*DATASET RECORDS*:
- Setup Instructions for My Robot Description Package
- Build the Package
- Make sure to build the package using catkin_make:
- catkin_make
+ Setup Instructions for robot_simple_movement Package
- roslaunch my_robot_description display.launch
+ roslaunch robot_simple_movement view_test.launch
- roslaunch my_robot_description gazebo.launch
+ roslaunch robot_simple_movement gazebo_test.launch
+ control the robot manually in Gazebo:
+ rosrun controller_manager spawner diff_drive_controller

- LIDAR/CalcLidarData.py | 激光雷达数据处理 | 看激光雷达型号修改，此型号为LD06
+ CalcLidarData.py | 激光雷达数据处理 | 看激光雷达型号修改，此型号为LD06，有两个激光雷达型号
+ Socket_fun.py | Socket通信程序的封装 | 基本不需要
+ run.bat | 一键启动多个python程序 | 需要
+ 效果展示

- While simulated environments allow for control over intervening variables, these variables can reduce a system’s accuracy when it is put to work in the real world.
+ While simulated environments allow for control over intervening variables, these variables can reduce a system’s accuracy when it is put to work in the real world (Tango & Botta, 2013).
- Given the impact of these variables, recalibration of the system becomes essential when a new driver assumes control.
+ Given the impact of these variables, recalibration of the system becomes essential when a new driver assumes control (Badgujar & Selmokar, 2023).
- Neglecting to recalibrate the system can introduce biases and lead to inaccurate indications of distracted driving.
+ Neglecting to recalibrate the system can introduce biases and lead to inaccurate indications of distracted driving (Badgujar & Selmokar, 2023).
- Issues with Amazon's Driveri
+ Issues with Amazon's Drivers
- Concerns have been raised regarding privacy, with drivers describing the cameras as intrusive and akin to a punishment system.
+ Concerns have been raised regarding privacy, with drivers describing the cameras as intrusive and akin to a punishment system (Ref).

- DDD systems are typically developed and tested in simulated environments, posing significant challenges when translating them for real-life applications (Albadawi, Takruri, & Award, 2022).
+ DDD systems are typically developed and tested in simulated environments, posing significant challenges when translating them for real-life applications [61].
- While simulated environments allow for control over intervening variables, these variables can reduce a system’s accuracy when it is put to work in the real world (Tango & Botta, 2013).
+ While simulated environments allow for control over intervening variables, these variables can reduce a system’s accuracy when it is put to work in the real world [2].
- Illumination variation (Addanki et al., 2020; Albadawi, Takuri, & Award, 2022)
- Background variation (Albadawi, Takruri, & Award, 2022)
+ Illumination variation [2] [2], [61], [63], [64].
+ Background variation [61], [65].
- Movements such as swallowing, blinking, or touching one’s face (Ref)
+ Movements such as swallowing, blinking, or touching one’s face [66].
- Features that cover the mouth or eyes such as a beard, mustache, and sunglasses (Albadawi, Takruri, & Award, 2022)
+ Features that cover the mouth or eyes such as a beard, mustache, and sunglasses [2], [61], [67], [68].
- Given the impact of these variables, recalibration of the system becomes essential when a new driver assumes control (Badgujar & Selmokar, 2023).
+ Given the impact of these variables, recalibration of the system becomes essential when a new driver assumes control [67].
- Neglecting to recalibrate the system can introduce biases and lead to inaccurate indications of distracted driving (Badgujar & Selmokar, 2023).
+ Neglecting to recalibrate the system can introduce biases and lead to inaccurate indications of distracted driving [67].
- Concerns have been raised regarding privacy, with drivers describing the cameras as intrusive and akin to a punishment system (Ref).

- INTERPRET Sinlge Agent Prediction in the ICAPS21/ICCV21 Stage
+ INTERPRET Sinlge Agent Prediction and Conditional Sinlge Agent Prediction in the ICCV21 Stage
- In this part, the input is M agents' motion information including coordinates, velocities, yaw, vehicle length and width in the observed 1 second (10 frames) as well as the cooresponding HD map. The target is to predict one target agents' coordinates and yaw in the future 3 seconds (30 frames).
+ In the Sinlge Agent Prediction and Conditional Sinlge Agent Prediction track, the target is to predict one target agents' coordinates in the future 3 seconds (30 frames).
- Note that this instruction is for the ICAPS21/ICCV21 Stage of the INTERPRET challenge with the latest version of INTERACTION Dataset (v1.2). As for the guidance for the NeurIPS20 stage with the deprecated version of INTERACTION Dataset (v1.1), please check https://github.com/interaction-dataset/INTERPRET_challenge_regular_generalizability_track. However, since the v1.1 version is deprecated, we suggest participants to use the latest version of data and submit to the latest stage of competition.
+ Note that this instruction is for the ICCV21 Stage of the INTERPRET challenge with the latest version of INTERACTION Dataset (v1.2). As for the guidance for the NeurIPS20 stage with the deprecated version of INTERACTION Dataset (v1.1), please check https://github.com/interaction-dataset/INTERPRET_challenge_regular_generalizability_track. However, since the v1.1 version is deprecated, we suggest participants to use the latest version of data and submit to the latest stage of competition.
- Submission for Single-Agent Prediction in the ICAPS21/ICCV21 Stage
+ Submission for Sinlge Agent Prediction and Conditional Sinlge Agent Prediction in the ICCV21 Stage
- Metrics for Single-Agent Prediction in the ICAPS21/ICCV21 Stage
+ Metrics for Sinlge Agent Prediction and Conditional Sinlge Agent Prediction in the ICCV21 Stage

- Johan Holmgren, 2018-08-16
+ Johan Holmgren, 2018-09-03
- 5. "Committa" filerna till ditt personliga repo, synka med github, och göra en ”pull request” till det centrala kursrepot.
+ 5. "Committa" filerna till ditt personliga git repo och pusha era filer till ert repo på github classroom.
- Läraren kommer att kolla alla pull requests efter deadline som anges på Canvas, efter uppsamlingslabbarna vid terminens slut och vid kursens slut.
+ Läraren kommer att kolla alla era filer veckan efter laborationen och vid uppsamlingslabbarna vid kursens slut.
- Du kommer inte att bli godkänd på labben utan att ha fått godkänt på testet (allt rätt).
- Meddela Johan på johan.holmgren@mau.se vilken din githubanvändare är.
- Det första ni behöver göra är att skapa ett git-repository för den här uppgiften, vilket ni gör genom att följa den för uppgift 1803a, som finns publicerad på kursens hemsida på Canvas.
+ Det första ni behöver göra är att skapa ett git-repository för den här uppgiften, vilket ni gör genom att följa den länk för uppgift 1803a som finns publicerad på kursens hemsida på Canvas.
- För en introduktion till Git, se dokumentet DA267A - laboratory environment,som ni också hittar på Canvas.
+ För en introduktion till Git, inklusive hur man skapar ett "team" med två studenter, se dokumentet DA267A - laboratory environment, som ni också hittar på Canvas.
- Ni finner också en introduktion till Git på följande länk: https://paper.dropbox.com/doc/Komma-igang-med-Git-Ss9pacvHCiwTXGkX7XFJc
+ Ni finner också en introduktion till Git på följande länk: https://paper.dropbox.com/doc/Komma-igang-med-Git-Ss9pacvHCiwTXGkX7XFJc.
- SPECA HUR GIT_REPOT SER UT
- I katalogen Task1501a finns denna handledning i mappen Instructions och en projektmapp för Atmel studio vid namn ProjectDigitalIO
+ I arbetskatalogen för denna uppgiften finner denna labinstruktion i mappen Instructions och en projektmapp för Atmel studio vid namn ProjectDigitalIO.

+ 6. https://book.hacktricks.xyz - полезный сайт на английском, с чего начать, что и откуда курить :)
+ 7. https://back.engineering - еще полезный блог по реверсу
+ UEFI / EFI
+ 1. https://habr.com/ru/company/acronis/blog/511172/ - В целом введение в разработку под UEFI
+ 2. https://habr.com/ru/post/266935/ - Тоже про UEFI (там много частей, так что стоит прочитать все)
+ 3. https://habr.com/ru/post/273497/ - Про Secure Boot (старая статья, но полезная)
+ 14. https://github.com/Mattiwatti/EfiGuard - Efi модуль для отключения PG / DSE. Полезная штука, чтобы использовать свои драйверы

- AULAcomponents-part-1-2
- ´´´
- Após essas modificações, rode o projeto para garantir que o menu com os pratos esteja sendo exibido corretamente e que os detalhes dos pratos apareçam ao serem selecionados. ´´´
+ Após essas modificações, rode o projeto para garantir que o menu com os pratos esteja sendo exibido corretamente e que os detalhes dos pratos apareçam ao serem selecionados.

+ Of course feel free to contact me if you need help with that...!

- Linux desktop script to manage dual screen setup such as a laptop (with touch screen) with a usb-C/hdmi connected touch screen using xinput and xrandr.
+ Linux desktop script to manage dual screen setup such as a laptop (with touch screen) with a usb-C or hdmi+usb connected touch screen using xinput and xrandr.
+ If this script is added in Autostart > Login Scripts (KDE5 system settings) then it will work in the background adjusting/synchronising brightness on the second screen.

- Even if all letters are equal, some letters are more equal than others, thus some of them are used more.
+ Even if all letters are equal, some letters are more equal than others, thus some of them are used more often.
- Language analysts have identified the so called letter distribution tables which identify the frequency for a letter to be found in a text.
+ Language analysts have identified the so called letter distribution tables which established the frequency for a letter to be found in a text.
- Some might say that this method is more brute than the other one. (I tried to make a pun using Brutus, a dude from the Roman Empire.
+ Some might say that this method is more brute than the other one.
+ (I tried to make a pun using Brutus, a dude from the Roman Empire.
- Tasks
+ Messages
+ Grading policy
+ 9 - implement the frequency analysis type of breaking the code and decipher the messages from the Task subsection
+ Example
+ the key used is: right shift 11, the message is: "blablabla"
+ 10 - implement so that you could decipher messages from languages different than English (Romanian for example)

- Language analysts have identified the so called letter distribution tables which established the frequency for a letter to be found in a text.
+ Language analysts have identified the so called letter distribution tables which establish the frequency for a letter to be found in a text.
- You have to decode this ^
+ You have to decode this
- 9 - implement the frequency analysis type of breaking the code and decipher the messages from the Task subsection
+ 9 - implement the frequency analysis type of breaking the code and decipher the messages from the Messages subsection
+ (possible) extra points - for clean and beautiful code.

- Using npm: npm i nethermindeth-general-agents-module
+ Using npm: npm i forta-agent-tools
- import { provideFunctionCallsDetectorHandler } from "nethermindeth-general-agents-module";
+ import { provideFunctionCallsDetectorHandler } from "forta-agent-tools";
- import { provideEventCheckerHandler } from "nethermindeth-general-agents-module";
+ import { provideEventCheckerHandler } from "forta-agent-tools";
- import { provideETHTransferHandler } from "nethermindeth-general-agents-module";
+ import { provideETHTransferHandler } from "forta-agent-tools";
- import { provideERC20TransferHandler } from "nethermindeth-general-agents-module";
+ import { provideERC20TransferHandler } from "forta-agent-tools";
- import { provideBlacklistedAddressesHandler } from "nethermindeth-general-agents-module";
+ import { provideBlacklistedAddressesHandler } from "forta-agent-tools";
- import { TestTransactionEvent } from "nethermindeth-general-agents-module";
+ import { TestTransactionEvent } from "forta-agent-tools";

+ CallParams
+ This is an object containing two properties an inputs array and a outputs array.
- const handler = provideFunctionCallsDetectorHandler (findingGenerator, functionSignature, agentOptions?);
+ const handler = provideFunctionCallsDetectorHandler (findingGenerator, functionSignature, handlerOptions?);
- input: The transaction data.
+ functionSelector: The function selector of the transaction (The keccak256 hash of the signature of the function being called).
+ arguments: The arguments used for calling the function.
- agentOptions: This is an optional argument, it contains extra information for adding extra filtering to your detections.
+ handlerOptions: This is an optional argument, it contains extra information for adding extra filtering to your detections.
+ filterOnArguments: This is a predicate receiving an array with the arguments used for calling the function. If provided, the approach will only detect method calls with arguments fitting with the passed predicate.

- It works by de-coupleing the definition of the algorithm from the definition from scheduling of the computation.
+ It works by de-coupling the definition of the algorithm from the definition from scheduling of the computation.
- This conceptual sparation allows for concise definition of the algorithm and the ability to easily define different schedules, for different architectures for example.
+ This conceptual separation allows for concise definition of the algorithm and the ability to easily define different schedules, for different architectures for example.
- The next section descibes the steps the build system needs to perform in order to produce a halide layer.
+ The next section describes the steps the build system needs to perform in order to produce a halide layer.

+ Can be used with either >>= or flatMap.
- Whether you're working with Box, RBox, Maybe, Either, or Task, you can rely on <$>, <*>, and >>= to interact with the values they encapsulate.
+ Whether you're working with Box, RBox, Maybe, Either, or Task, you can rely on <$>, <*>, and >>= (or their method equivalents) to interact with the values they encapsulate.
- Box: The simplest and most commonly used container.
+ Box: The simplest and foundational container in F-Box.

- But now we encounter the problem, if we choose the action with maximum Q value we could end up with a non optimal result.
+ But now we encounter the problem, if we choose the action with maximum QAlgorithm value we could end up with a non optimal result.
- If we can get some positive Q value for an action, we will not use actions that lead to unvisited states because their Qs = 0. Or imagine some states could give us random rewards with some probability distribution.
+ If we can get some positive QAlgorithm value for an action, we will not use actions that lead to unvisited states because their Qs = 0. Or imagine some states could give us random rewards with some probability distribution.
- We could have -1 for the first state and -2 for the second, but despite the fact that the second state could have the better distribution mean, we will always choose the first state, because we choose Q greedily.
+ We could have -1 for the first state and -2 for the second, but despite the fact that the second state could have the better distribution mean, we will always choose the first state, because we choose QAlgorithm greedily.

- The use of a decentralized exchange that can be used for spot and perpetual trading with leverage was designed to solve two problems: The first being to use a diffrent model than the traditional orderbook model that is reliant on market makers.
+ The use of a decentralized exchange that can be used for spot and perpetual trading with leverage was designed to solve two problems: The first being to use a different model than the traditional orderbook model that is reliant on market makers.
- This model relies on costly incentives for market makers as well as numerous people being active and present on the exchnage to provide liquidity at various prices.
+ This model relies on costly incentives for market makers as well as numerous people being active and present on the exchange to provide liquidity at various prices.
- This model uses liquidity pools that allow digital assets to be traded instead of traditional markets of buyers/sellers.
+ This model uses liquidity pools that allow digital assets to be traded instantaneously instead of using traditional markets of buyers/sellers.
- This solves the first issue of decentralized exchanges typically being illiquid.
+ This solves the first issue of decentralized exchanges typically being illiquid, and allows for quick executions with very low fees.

*EXERCISE*:
For each line above that holds the string "Takruri", provide a copy of that line.

*TASK RESULT*:
- DDD systems are typically developed and tested in simulated environments, posing significant challenges when translating them for real-life applications (Albadawi, Takruri, & Award, 2022).
- Background variation (Albadawi, Takruri, & Award, 2022)
- Features that cover the mouth or eyes such as a beard, mustache, and sunglasses (Albadawi, Takruri, & Award, 2022)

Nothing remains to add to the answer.